Assistam "Osama" um filme de 2003 que passa-se no Afeganistão onde uma menina veste-se de homem para poder sustentar a família porque mulheres são proibidas de trabalhar, arrumando emprego em uma construção. Mesmo sendo um filme, lembro da angústia que foi ver como eram feitas as construções. 



Estava no cafe da manhã do hotel e, próxima a mim, sentou uma muçulmana. Fiquei aguardando para ver como faria para comer. 



Além do traje social elas tem um modelito para piscina. Eu não ia poder manter meu bronze.


Hoje fui visitar a Cidadela e mesquita de Alabastro, depois o Museu do Cairo, o velho, porque o novo ainda nao abriu visto que terá que ser com toda pompa e circunstância, como foi a transferência de parte do acervo do antigo museu o que hoje não poderia ser feita devido a pandemia.
O melhor foi um delicioso arroz doce que comi no Naguib Mahfouz Coffee, dentro do bazar de Khan el Khalili. N. Mahfouz foi um escritor de romances e roteiros para cinema, agraciado com um nobel de literatura em 1988. Procurei algum livro dele e nao encontrei nenhum on-line com tradução em português.
Na foto abaixo estou com minha guia, Mariam, uma jovem extremamente atenciosa e simpatica.

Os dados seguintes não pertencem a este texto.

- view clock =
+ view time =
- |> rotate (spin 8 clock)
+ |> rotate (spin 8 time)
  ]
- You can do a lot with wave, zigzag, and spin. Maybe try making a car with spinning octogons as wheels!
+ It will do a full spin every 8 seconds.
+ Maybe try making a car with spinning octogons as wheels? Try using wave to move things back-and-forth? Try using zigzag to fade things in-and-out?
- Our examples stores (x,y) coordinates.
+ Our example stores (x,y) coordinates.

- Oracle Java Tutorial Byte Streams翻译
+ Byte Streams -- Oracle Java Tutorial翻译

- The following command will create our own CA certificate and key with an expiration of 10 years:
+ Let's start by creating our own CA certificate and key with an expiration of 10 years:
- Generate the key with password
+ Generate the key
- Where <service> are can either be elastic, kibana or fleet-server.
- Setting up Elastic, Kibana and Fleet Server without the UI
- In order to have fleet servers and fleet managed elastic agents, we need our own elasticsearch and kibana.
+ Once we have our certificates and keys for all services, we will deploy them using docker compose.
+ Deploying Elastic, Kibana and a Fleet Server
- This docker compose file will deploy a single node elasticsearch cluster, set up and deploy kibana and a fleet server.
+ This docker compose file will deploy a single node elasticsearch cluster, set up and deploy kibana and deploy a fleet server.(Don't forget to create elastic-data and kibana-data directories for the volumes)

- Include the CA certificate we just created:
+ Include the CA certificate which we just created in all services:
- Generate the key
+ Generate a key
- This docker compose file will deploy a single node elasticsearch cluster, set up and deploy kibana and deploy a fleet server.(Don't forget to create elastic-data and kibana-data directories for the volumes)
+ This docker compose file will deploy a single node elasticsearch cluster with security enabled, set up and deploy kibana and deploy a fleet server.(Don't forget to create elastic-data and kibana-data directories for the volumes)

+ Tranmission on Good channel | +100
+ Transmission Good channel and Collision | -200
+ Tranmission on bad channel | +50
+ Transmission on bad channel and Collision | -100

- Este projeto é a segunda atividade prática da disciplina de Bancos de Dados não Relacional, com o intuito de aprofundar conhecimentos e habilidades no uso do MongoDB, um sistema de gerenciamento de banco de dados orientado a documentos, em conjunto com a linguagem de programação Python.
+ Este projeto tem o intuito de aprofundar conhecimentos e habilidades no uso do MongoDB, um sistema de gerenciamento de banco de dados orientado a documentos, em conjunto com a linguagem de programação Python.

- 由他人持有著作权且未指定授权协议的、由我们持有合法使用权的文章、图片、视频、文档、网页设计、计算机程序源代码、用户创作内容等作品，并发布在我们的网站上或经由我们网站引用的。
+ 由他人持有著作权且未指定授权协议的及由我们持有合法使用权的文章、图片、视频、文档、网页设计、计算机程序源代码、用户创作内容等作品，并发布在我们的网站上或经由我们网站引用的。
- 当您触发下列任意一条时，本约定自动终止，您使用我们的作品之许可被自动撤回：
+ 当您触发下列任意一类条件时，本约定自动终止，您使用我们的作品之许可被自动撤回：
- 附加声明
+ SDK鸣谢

As fotos abaixo sao do bairro Coopta, de maiora católica. Visitamos uma sinagoga conhecida como Sinagoga El-Geniza ou Sinagoga dos Palestinos, foi construída em 1892 em um lugar onde, acredita-se, Moisés, ainda bebê, foi encontrado dentro de uma cesta pela filha do faraó.

 



Ainda em Aswan recebi a noticia do faleceimento do meu pai, já nos seus 99 anos e na volta para o Cairo começei a preparar minha volta ao Brasil. Precisava cancelar passagens e reservas de hotel na Europa, para onde pretendia seguir depois. E comprar a passagem de volta ao Brasil, alem de agendar o teste RT-PCR para entrar no país.
  
20/09/2021
Ultimo dia no Egito porque amanha embarco para o Brasil, faço conexao em Doha depois em SP e chego em Navegantes no dia seguinte, as 16:50.
Vim direto à Balneario Camboriu, onde mora a família e hoje, finalmente, volto para minha casa em Florianopolis.
A todos que me acompanhariam nesta viagem pelo norte da Africa SHUKRAM  (obrigada em árabe).